== Segment start ==

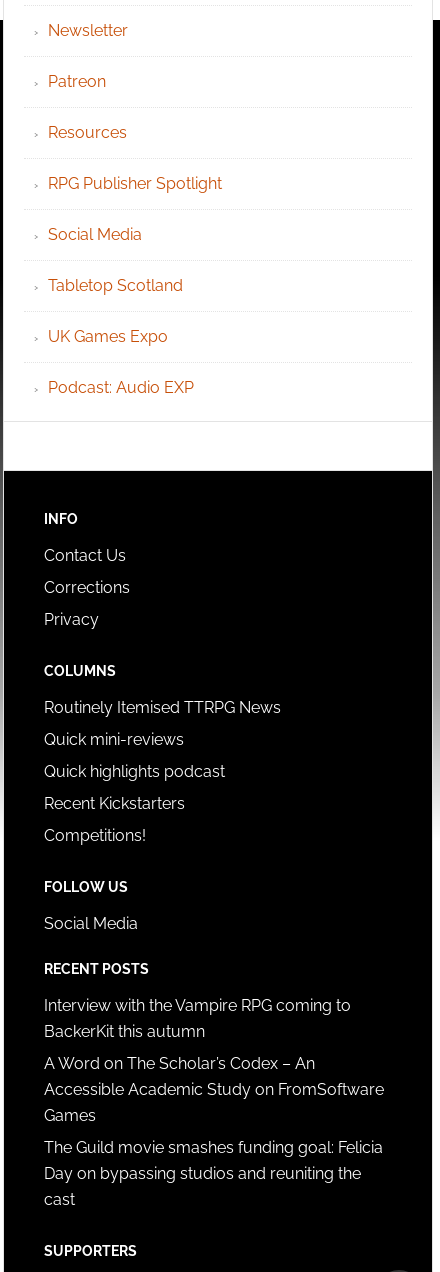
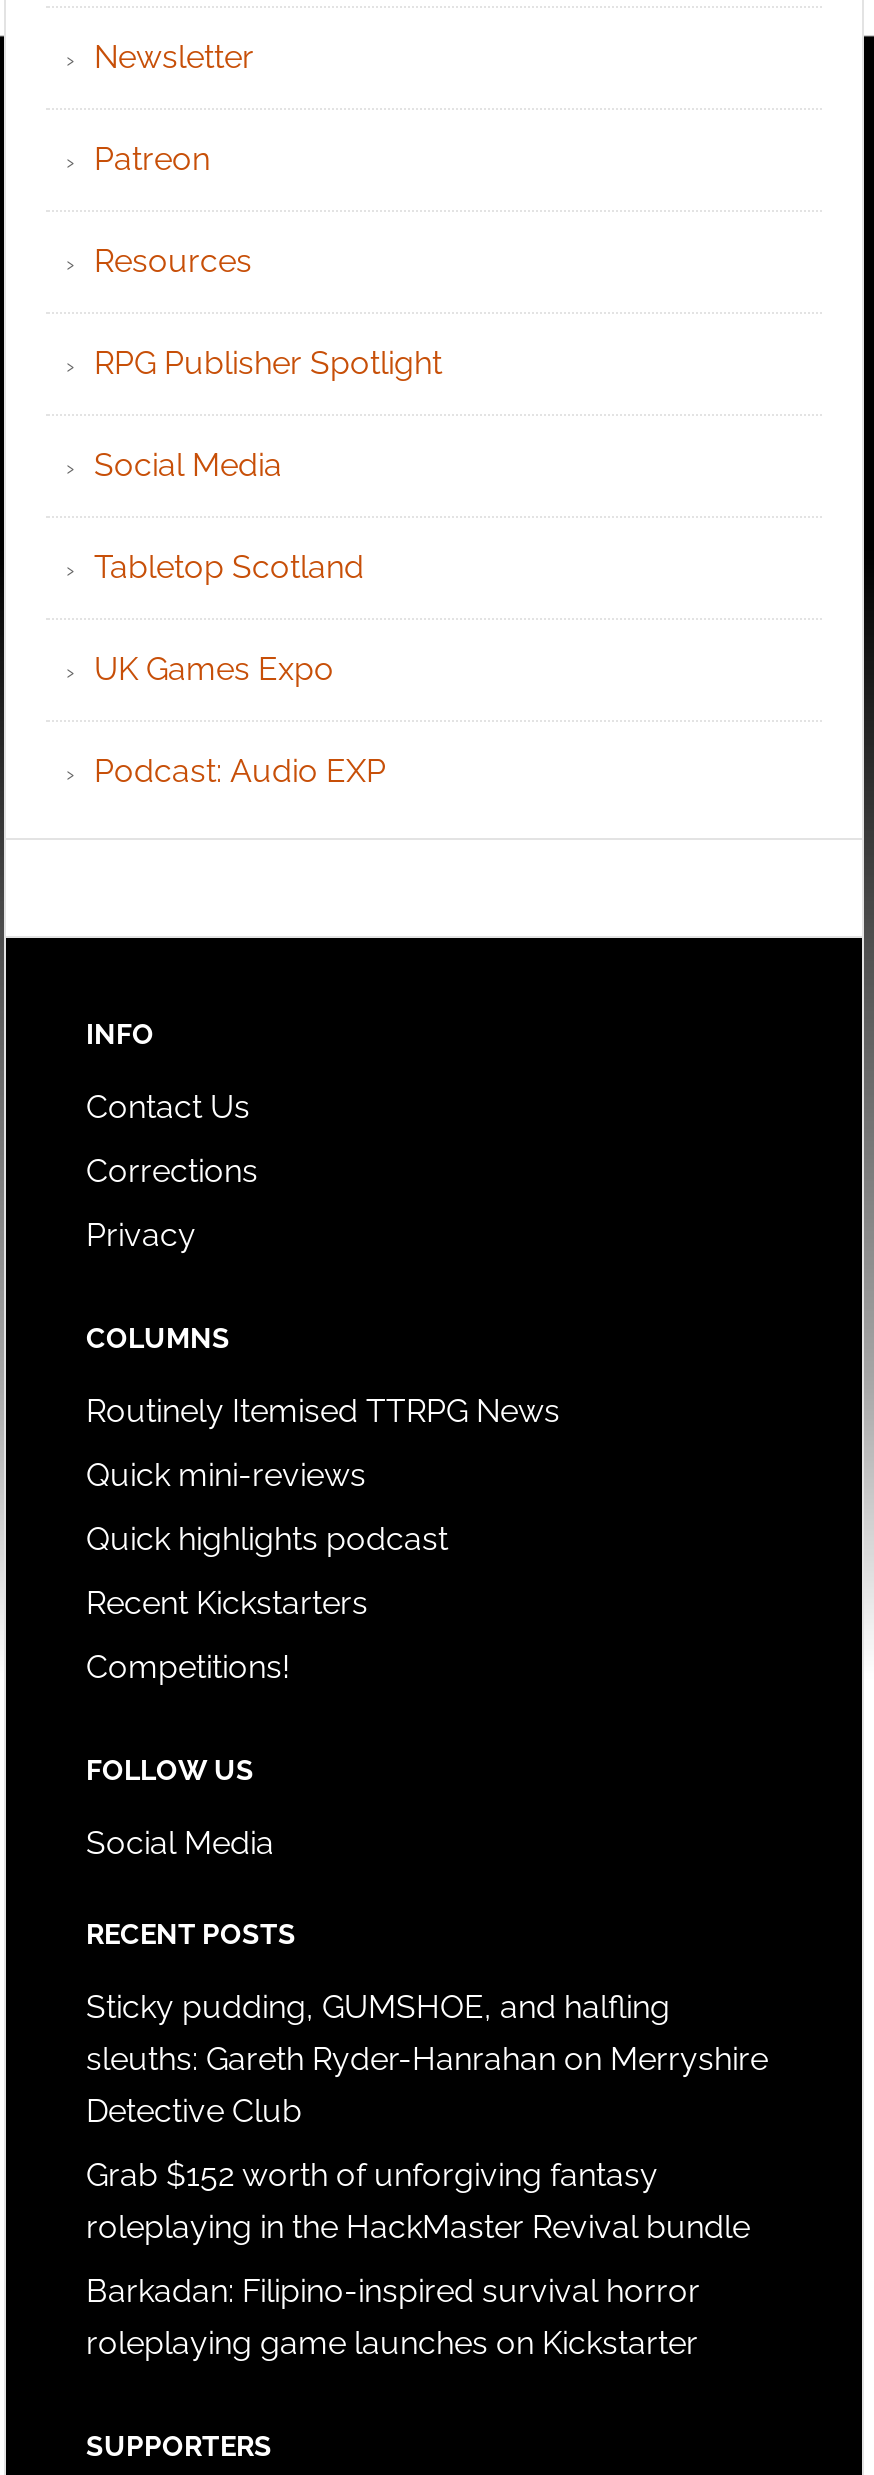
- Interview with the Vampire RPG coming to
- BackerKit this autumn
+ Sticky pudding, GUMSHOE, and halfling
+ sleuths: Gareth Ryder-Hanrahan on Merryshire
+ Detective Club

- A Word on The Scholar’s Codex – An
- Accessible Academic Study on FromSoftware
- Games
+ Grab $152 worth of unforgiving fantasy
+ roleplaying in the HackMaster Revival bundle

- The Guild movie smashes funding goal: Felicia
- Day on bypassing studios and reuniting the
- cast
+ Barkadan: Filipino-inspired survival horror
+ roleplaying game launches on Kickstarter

== Segment end ==

#### EXERCISE:
Taking the lines above, repeat exactly those from the line that contains "- BackerKit this autumn" through the line that contains "- The Guild", and both of those lines as well. Include nothing else.

#### TASK OUTPUT:
- BackerKit this autumn
+ Sticky pudding, GUMSHOE, and halfling
+ sleuths: Gareth Ryder-Hanrahan on Merryshire
+ Detective Club

- A Word on The Scholar’s Codex – An
- Accessible Academic Study on FromSoftware
- Games
+ Grab $152 worth of unforgiving fantasy
+ roleplaying in the HackMaster Revival bundle

- The Guild movie smashes funding goal: Felicia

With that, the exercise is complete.